Nach einer Entscheidung der Umsatzsteuer-Referatsleiter von Bund und Ländern erbringt eine Überwachungsorganisation ihre in der Hauptuntersuchung bestehenden Leistung nicht an die Werkstatt, sondern an den Fahrzeughalter selbst. Die Durchleitung der Gebühren ist also wie verschiedentlich berichtet bei der Werkstatt als durchlaufender Posten zu erfassen (Abschnitt 152 der Umsatzsteuer-Richtlinie 2000). Dies gilt ab 1. 1. 2003 auch bundesweit.
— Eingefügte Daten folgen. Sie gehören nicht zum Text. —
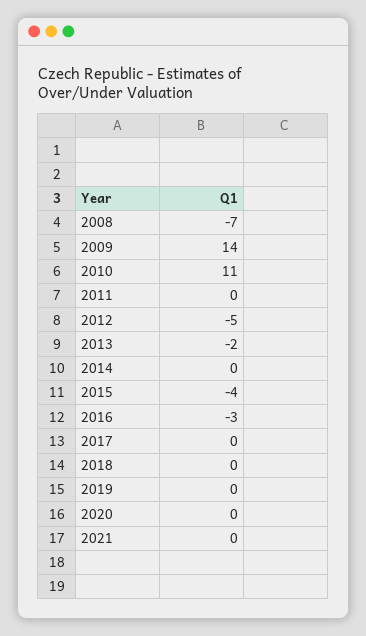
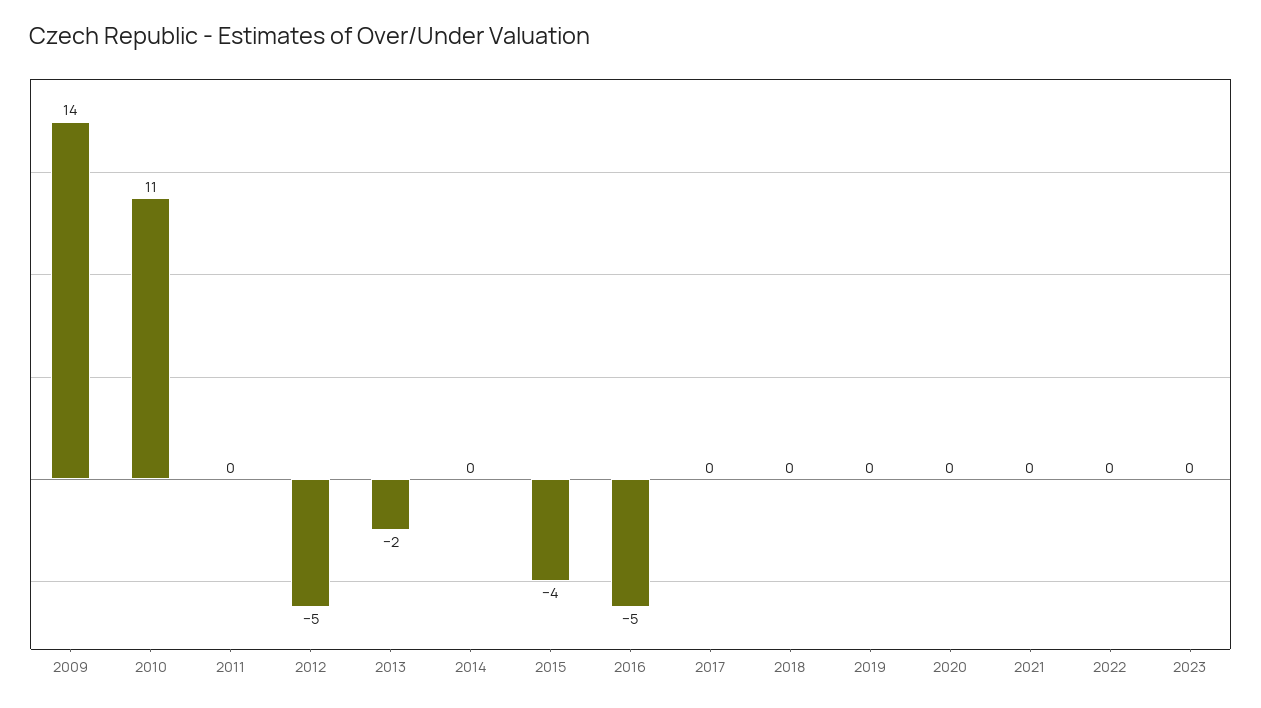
2008: -7 -> none
2016: -3 -> -5
2022: none -> 0
2023: none -> 0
In einigen Bundesländern war es bis Ende des Jahres 2002 von der Finanzverwaltung toleriert worden, dass die Werkstatt gegenüber dem Fahrzeughalter neben den Material- und Lohnkosten auch die Gebühren für die Hauptuntersuchung berechnete und aus der Rechnung der Prüforganisation den Vorsteuerabzug geltend machte. Die Oberfinanzdirektion München hat nun verfügt, dass keine nachteiligen Folgen zu ziehen sind, wenn Überwachungsorganisationen bis Ende des Jahres 2002 von einer Leistung an die Werkstatt ausgegangen sind.
Ab 1.1.2003 können jedoch nur mehr umsatzsteuerrechtliche Leistungsbeziehungen zwischen Prüforganisation und dem Fahrzeughalter angenommen werden.